Why I Always Tug on the ATM - ca98am79
https://krebsonsecurity.com/2017/03/why-i-always-tug-on-the-atm/
======
Matthias247
My card was once copied - but not at an ATM but from a self-service pay
terminal inside a large mall. Like this one:
[http://www.blattus.de/oldies/scans/2012/lesegeraet.jpg](http://www.blattus.de/oldies/scans/2012/lesegeraet.jpg)

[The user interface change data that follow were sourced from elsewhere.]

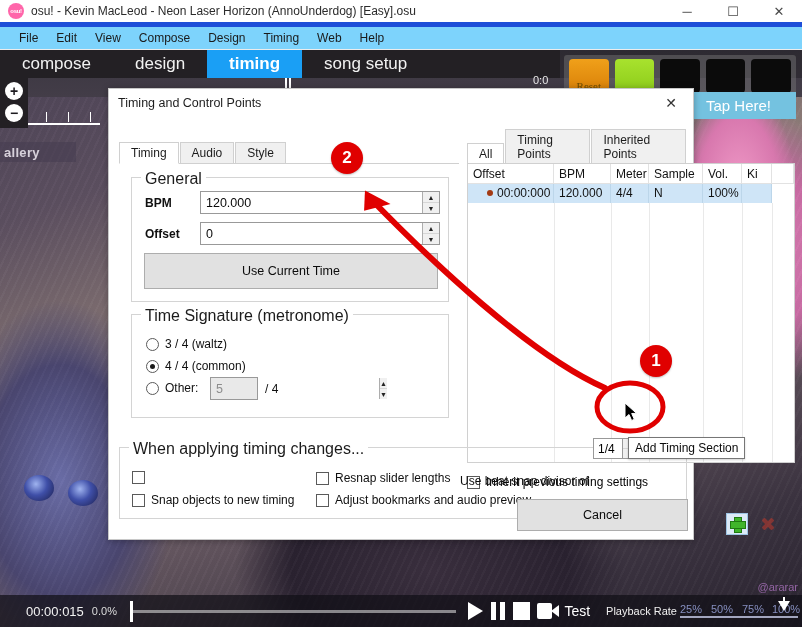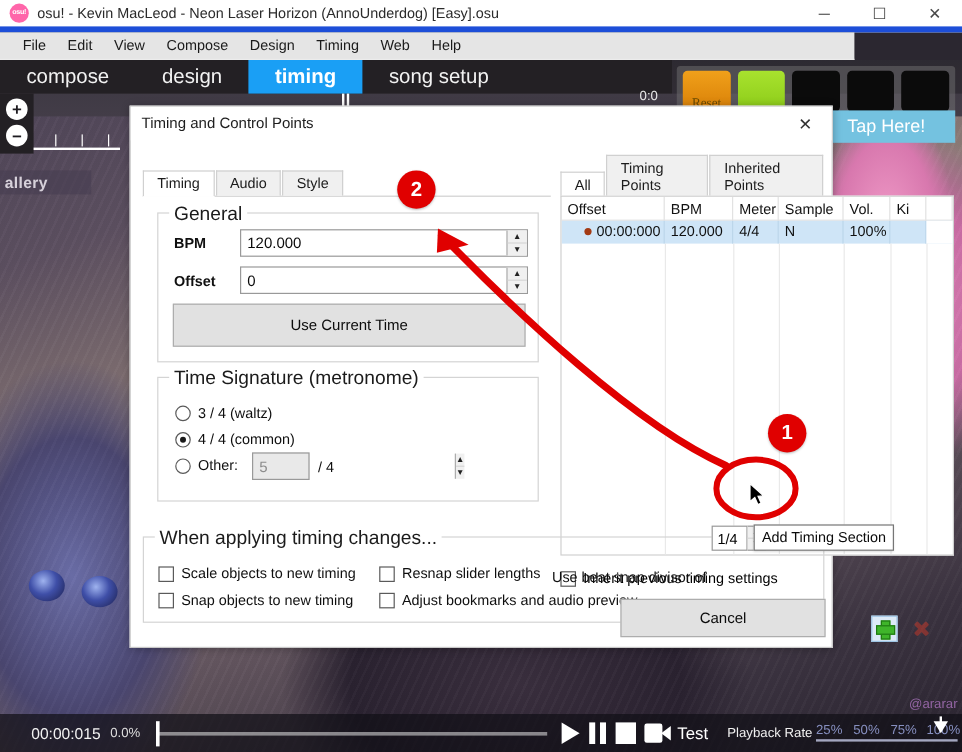--- a/index.html
+++ b/index.html
@@ -34,22 +34,22 @@
   }
   .title-text { font-size: 12px; color: #2b2b2b; white-space: nowrap; }
   .win-btns { margin-left: auto; display: flex; height: 27px; }
   .win-btn {
     width: 46px; height: 27px; display: flex; align-items: center;
     justify-content: center; color: #4a4a4a; font-size: 13px;
   }
 
   
   .menubar {
-    position: absolute; left: 0; top: 27px; width: 712px; height: 23px;
-    background: #e5e5e5; display: flex; align-items: center;
+    position: absolute; left: 0; top: 27px; width: 802px; height: 23px;
+    background: #7dd3fc; display: flex; align-items: center;
     padding-left: 10px; border-bottom: 1px solid #ececec;
   }
   .menu-item {
     padding: 3px 9px; font-size: 12px; color: #1a1a1a; cursor: default;
   }
 
   
   .editor-bg {
     position: absolute; left: 0; top: 50px; width: 802px; height: 577px;
     overflow: hidden;
@@ -606,21 +606,20 @@
 
       <div class="inherit-row">
         <span class="cb"></span>
         <span>Inherit previous timing settings</span>
       </div>
 
       <div id="grp-apply">
         <div class="group-title">When applying timing changes...</div>
         <div class="chk-row" style="left:12px; top:23px;">
           <span class="cb"></span>
-          <span>Scale objects to new timing</span>
         </div>
         <div class="chk-row" style="left:12px; top:45px;">
           <span class="cb"></span>
           <span>Snap objects to new timing</span>
         </div>
         <div class="chk-row" style="left:196px; top:23px;">
           <span class="cb"></span>
           <span>Resnap slider lengths</span>
         </div>
         <div class="chk-row" style="left:196px; top:45px;">

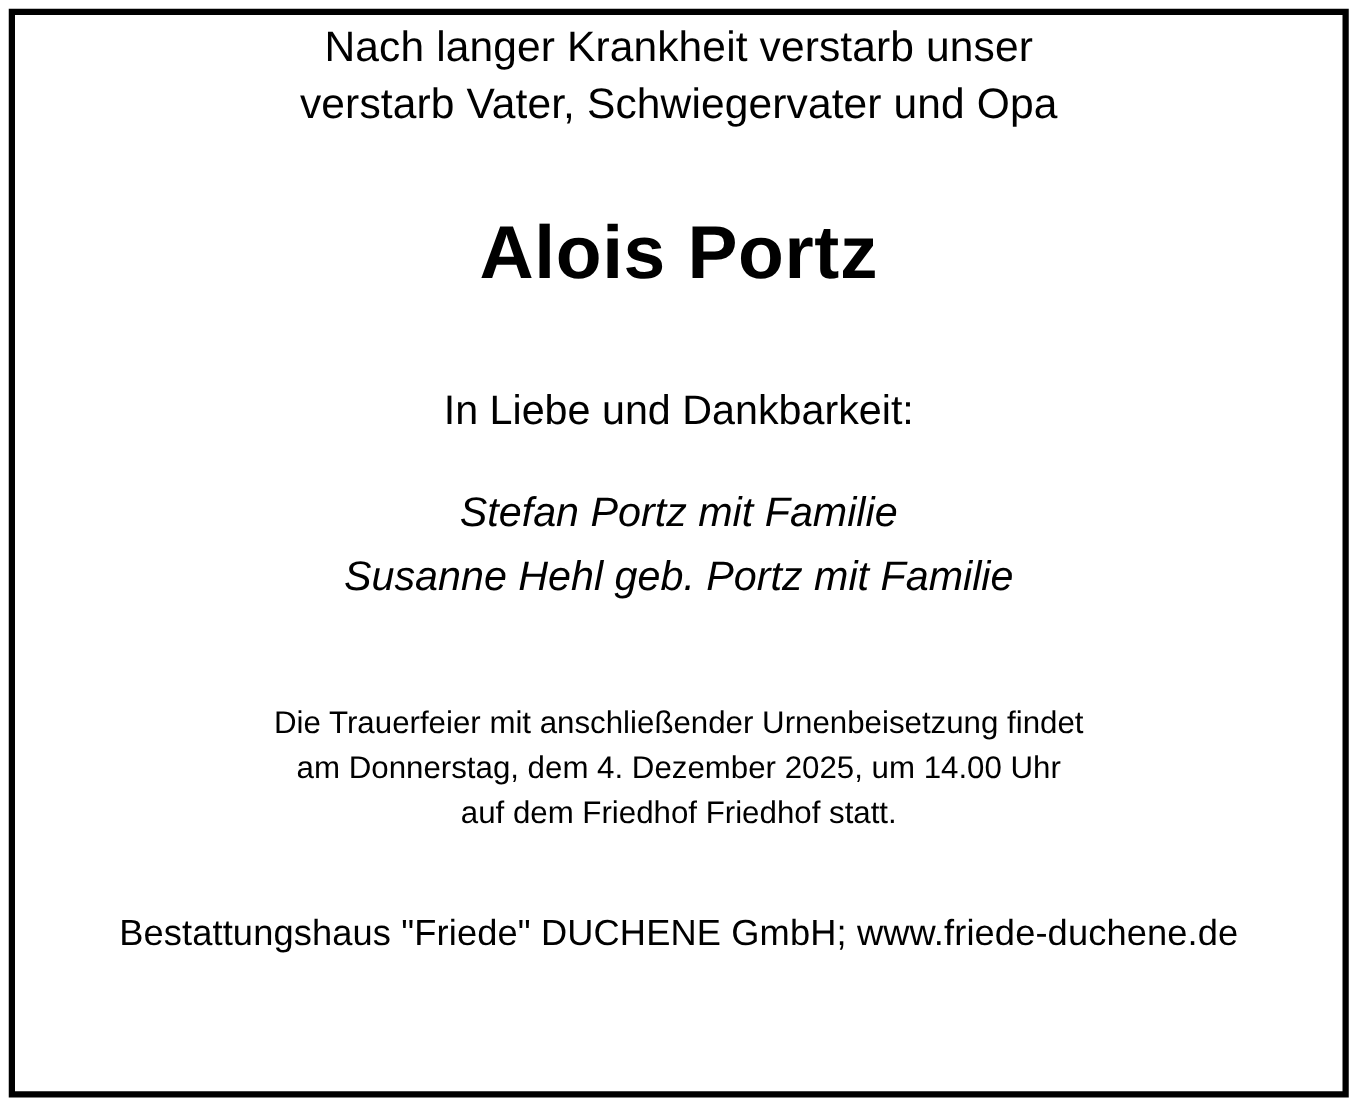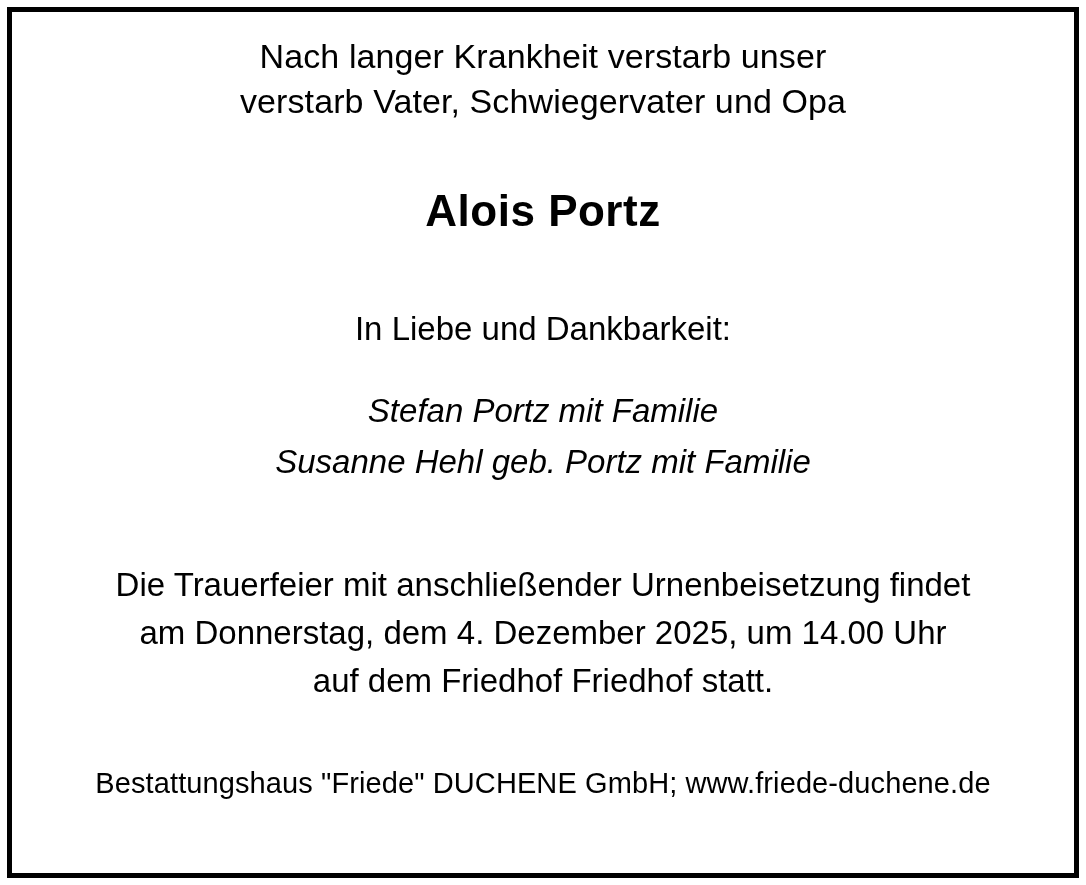--- a/index.html
+++ b/index.html
@@ -27,37 +27,37 @@
     border: 5px solid #000000;
     box-sizing: border-box;
   }
   .obituary-inner {
     position: absolute;
     left: 0;
     top: 0;
     width: 100%;
     height: 100%;
     box-sizing: border-box;
-    padding: 34px 34px 20px 34px;
+    padding: 16px 34px 20px 34px;
     display: flex;
     flex-direction: column;
     align-items: center;
     text-align: center;
     color: #000000;
   }
   .intro {
     font-size: 34px;
     line-height: 1.32;
     letter-spacing: 0.1px;
   }
   .intro-line {
     display: block;
   }
   .name {
-    font-size: 44px;
+    font-size: 60px;
     font-weight: bold;
     letter-spacing: 0.5px;
     margin-top: 64px;
     line-height: 1.05;
   }
   .dates {
     font-size: 37px;
     margin-top: 14px;
     letter-spacing: 0.2px;
   }
@@ -74,21 +74,21 @@
   .family {
     font-style: italic;
     font-size: 33px;
     margin-top: 34px;
     line-height: 1.55;
   }
   .family-line {
     display: block;
   }
   .ceremony {
-    font-size: 33px;
+    font-size: 25px;
     margin-top: 74px;
     line-height: 1.45;
   }
   .ceremony-line {
     display: block;
   }
   .footer {
     font-size: 29px;
     margin-top: 62px;
     letter-spacing: 0.1px;

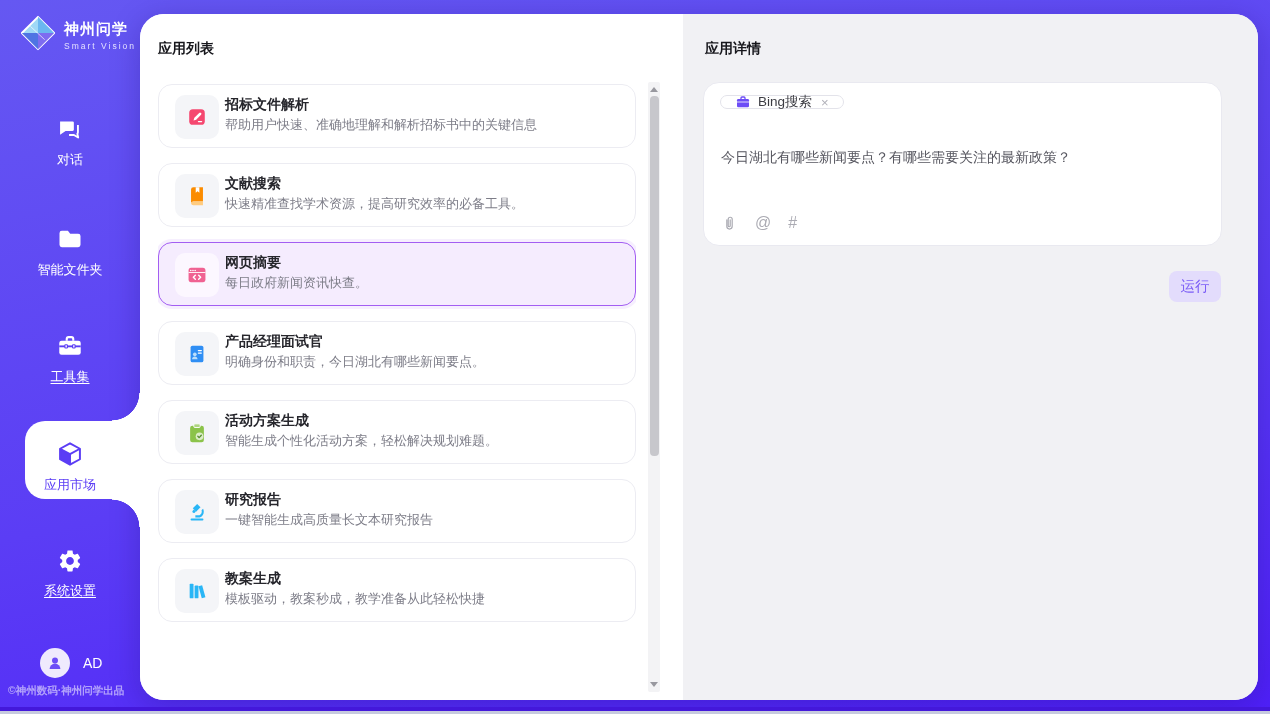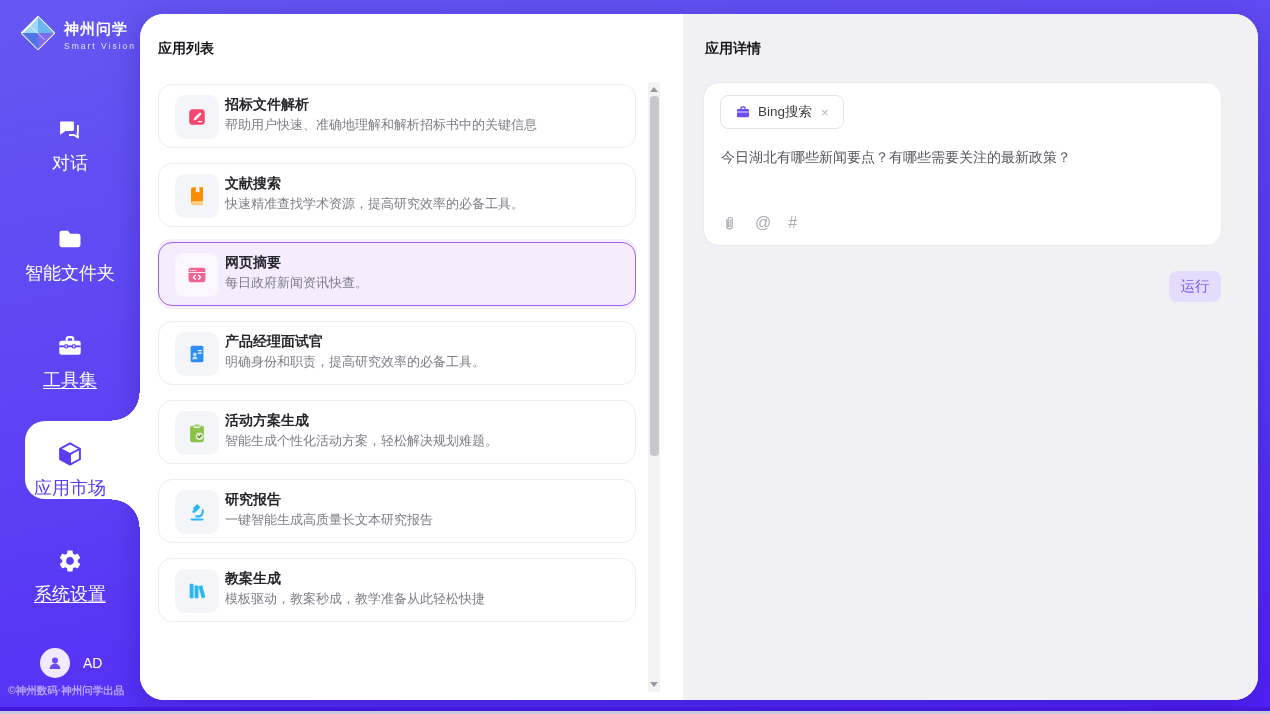--- a/index.html
+++ b/index.html
@@ -9,21 +9,21 @@
     font-family:"Liberation Sans", sans-serif;
     background:linear-gradient(168deg,#6558f2 0%, #5b3df5 55%, #4f20f8 100%);
   }
   
   .sidebar { position:absolute; left:0; top:0; width:140px; height:714px; z-index:2; }
   .logo { position:absolute; left:19px; top:14px; display:flex; align-items:center; gap:7px; }
   .logo-txt .logo-name { color:#fff; font-size:15px; font-weight:bold; letter-spacing:1px;text-align:right; }
   .logo-txt .logo-sub { color:#e4e1ff; font-size:8.5px; letter-spacing:2px; margin-top:2px; }
   .nav-item { position:absolute; left:0; width:140px; text-align:center; cursor:pointer; }
   .nav-item .nav-icon { position:relative; z-index:1; display:inline-block; width:28px; height:28px; }
-  .nav-label { position:relative; z-index:1; display:block; margin-top:4px; font-size:18px; color:#ffffff; }
+  .nav-label { position:relative; z-index:1; display:block; margin-top:4px; font-size:13px; color:#ffffff; }
   .nav-label.u { text-decoration:underline; text-underline-offset:2px; }
   .nav-item.active .nav-label { color:#5b3df5; }
   .ni-1{top:115px}.ni-2{top:225px}.ni-3{top:332px}.ni-4{top:440px}.ni-5{top:548px}
   .bump { position:absolute; left:25px; top:-19px; width:115px; height:78px;
           background:#ffffff; border-radius:20px 0 0 20px; z-index:0; }
   .bump::before { content:""; position:absolute; right:0; top:-28px; width:28px; height:28px;
           background:radial-gradient(circle 28px at 0 0, rgba(255,255,255,0) 27px, #ffffff 27.6px); }
   .bump::after  { content:""; position:absolute; right:0; bottom:-28px; width:28px; height:28px;
           background:radial-gradient(circle 28px at 0 100%, rgba(255,255,255,0) 27px, #ffffff 27.6px); }
   .user { position:absolute; left:40px; top:648px; display:flex; align-items:center; gap:13px; cursor:pointer; }
@@ -49,21 +49,21 @@
   
   .scrollbar { position:absolute; right:23px; top:68px; width:12px; height:610px; background:#f3f3f5; border-radius:2px; }
   .sb-up, .sb-down { position:absolute; left:2px; width:0; height:0; border-left:4px solid transparent; border-right:4px solid transparent; cursor:pointer; }
   .sb-up { top:5px; border-bottom:5px solid #98989f; }
   .sb-down { bottom:5px; border-top:5px solid #98989f; }
   .sb-thumb { position:absolute; left:1.5px; top:14px; width:9px; height:360px; background:#c7c7cc; border-radius:4px; cursor:pointer; }
   
   .detail-panel { position:relative; flex:1; background:#f1f1f4; }
   .prompt-card { position:absolute; left:20px; top:68px; width:519px; height:164px;
                  background:#fff; border:1px solid #e9e9f0; border-radius:16px; }
-  .tool-tag { position:absolute; left:16px; top:12px; height:34px; display:inline-flex; align-items:center;
+  .tool-tag { position:absolute; left:16px; top:12px; height:14px; display:inline-flex; align-items:center;
               gap:7px; padding:0 14px; background:#fff; border:1px solid #e3e3ea; border-radius:8px; cursor:pointer; }
   .tool-tag .tag-label { font-size:13.5px; color:#3c3c43; }
   .tag-close { font-size:13px; color:#b0b0b8; margin-left:2px; cursor:pointer; }
   .prompt-text { position:absolute; left:17px; top:66px; right:18px; font-size:14px; color:#55555e; cursor:text; }
   .prompt-toolbar { position:absolute; left:17px; bottom:13px; display:flex; align-items:center; gap:17px; color:#ababb3; }
   .tb-ico { display:inline-flex; align-items:center; cursor:pointer; font-size:16px; color:#ababb3; }
   .run-btn { position:absolute; right:37px; top:257px; width:52px; height:31px; border:none; border-radius:8px;
              background:#e3dcfc; color:#7c5ef6; font-size:14.5px; cursor:pointer; font-family:inherit; }
   
   .strip-dark { position:absolute; left:0; right:0; bottom:3px; height:4px; background:#4418da; z-index:3; }
@@ -203,21 +203,21 @@
       <div class="app-card">
         <span class="app-icon">
           <svg width="22" height="22" viewBox="0 0 24 24">
             <rect x="5" y="3" width="14" height="18" rx="2" fill="#2f8ef4"></rect>
             <path d="M13.5 8.2h3.2M13.5 11h3.2" stroke="#ffffff" stroke-width="1.4" stroke-linecap="round"></path>
             <circle cx="9.6" cy="12.4" r="2" fill="#bbdefb"></circle>
             <path d="M6.6 17.6c0-1.7 1.3-3 3-3s3 1.3 3 3z" fill="#bbdefb"></path>
           </svg>
         </span>
         <div class="app-name">产品经理面试官</div>
-        <div class="app-desc">明确身份和职责，提高研究效率的必备工具。</div>
+        <div class="app-desc">明确身份和职责，今日湖北有哪些新闻要点。</div>
       </div>
 
 
       <div class="app-card">
         <span class="app-icon">
           <svg width="22" height="22" viewBox="0 0 24 24">
             <rect x="4.5" y="4" width="15" height="18" rx="2.5" fill="#8bc34a"></rect>
             <rect x="8.5" y="2" width="7" height="4" rx="1.2" fill="#aed581" stroke="#ffffff" stroke-width="1"></rect>
             <circle cx="14.8" cy="15.6" r="4.2" fill="#dcedc8"></circle>
             <path d="M12.9 15.6l1.4 1.4 2.4-2.6" stroke="#558b2f" stroke-width="1.4" fill="none" stroke-linecap="round" stroke-linejoin="round"></path>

Apparently some criminals broke into the mall, and manipulated all terminals
to record and wirelessly transmit the card information. The skimming devices
were not visible from the outside, since they were mounted on the inside of
the terminals. Therefore they haven't been found for multiple months - until
finally money was withdrawn with cloned cards. In my case it was around 100€
that were withdrawn somewhere in India. Fortunately my bank immediately
detected it, locked the card and notified me and also gave me my money back
later. When I reported it to the police I learned that thousands of people
where affected. Since that point of time the mall has locks and anti-tempering
seals around all card reader terminals.

------
thomasahle
> I’ve noted in countless skimmer stories here, the simplest way to protect
> yourself from ATM skimming is to cover your hand when entering your PIN.
> That’s because most skimmers rely on hidden cameras to steal the victim’s
> PIN. As easy as this is, you’d be amazed at how many people fail to take
> this basic precaution.

I wonder how hard it is for a trained eye to guess the PIN when typed this
way. Perhaps you could even do it with a neural network.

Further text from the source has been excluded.